■ **TASK DIRECTIONS**: Please keep the images out and set down the data exactly as given.
====
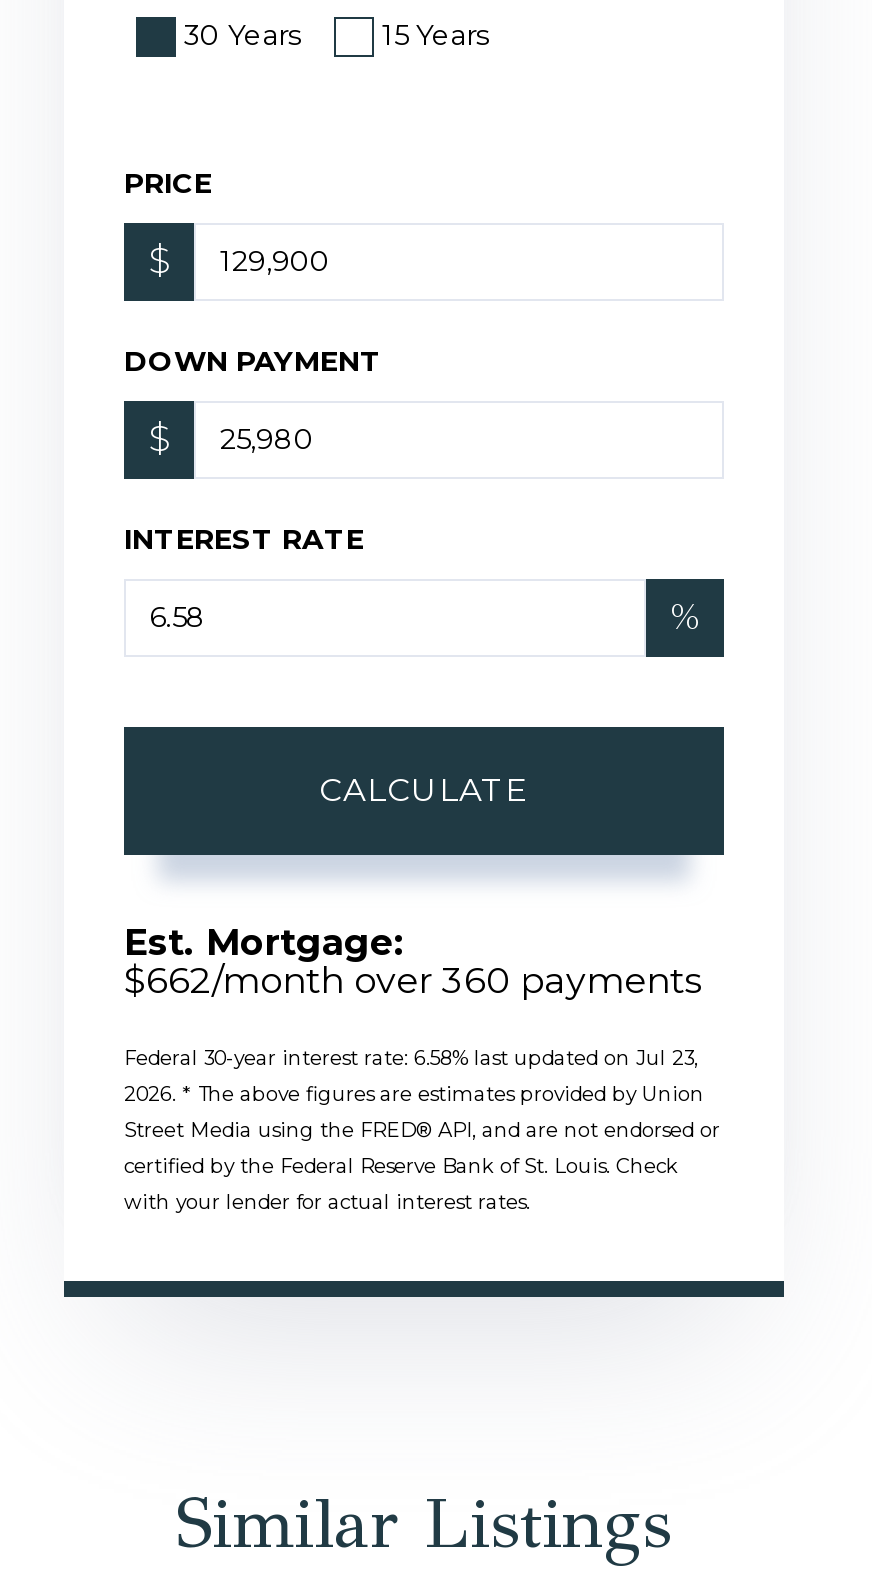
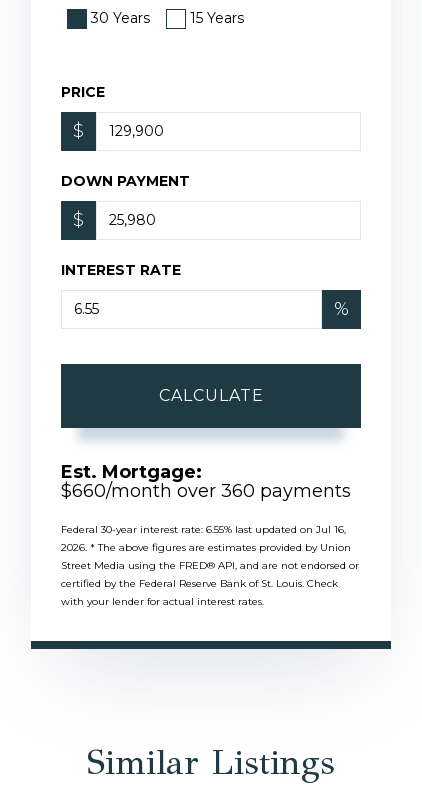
[124,959,702,1003] $662/month over 360 payments -> [61,480,351,502] $660/month over 360 payments
[124,1045,698,1071] Federal 30-year interest rate: 6.58% last updated on Jul 23, -> [61,523,346,536] Federal 30-year interest rate: 6.55% last updated on Jul 16,

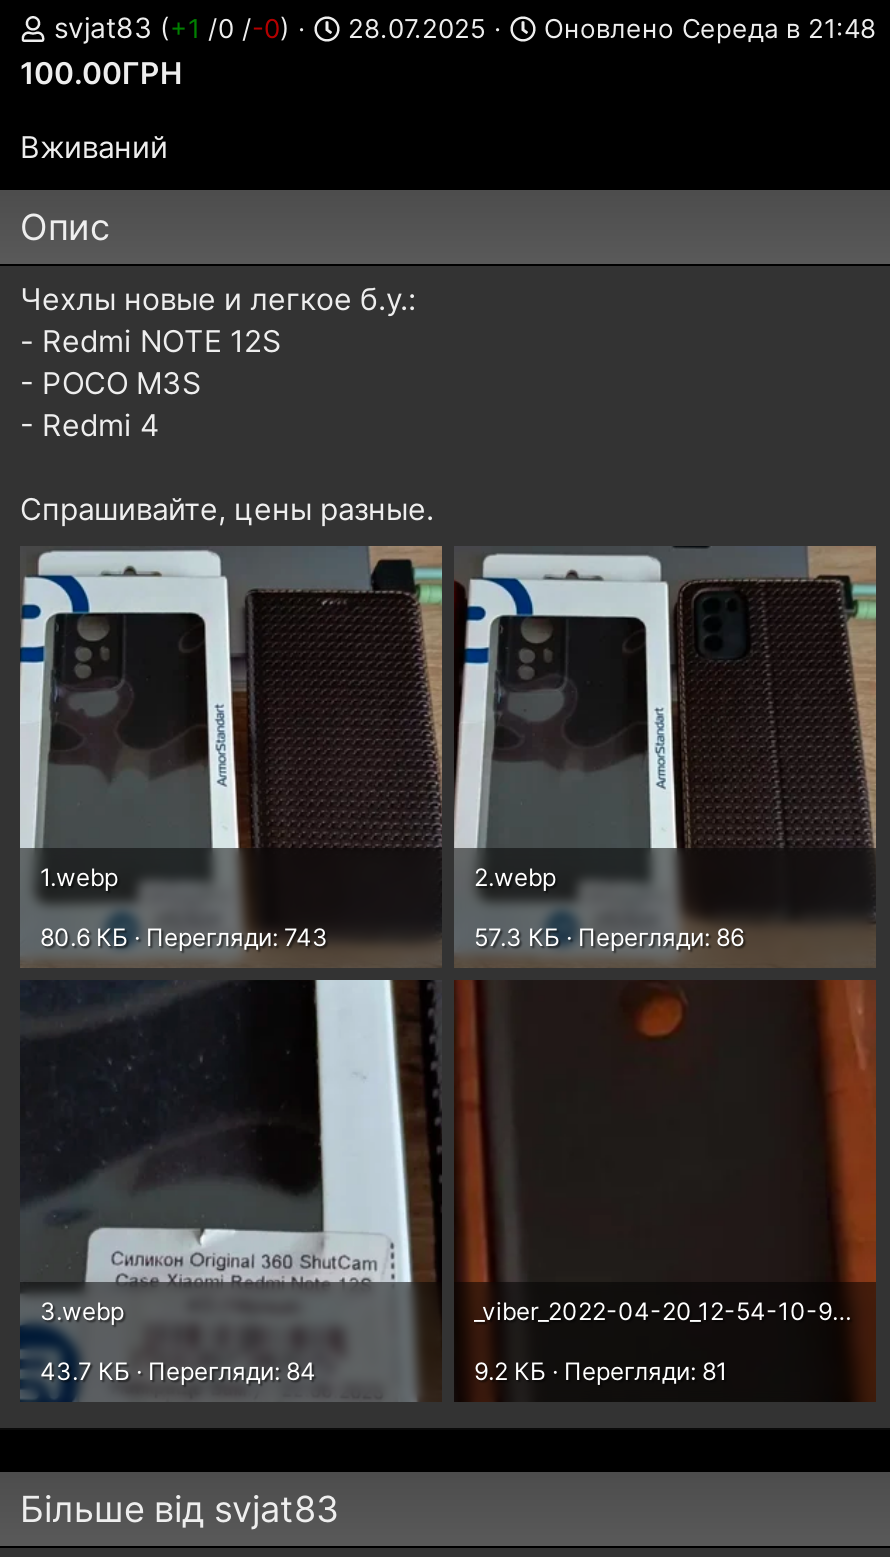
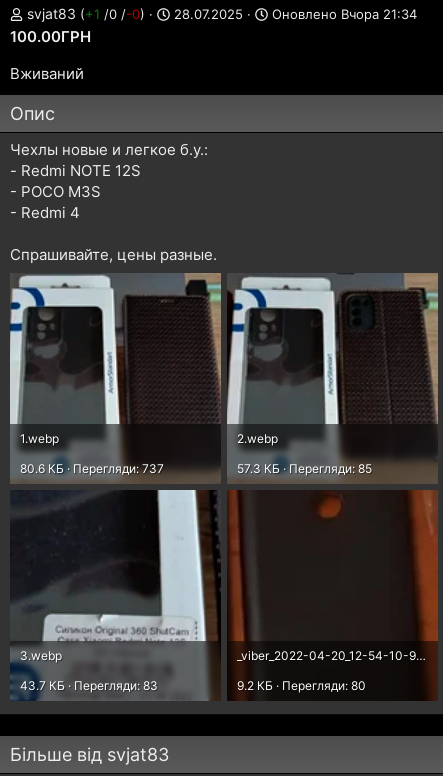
[544,12,876,44] Оновлено Середа в 21:48 -> [272,6,417,22] Оновлено Вчора 21:34
[40,921,328,951] 80.6 КБ · Перегляди: 743 -> [20,460,164,476] 80.6 КБ · Перегляди: 737
[474,921,744,951] 57.3 КБ · Перегляди: 86 -> [237,460,372,476] 57.3 КБ · Перегляди: 85
[40,1355,316,1385] 43.7 КБ · Перегляди: 84 -> [20,678,158,692] 43.7 КБ · Перегляди: 83
[474,1355,728,1385] 9.2 КБ · Перегляди: 81 -> [237,678,366,692] 9.2 КБ · Перегляди: 80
====
■ **EXERCISE RESULT**:
[124,959,702,1003] $662/month over 360 payments -> [61,480,351,502] $660/month over 360 payments
[124,1045,698,1071] Federal 30-year interest rate: 6.58% last updated on Jul 23, -> [61,523,346,536] Federal 30-year interest rate: 6.55% last updated on Jul 16,

[544,12,876,44] Оновлено Середа в 21:48 -> [272,6,417,22] Оновлено Вчора 21:34
[40,921,328,951] 80.6 КБ · Перегляди: 743 -> [20,460,164,476] 80.6 КБ · Перегляди: 737
[474,921,744,951] 57.3 КБ · Перегляди: 86 -> [237,460,372,476] 57.3 КБ · Перегляди: 85
[40,1355,316,1385] 43.7 КБ · Перегляди: 84 -> [20,678,158,692] 43.7 КБ · Перегляди: 83
[474,1355,728,1385] 9.2 КБ · Перегляди: 81 -> [237,678,366,692] 9.2 КБ · Перегляди: 80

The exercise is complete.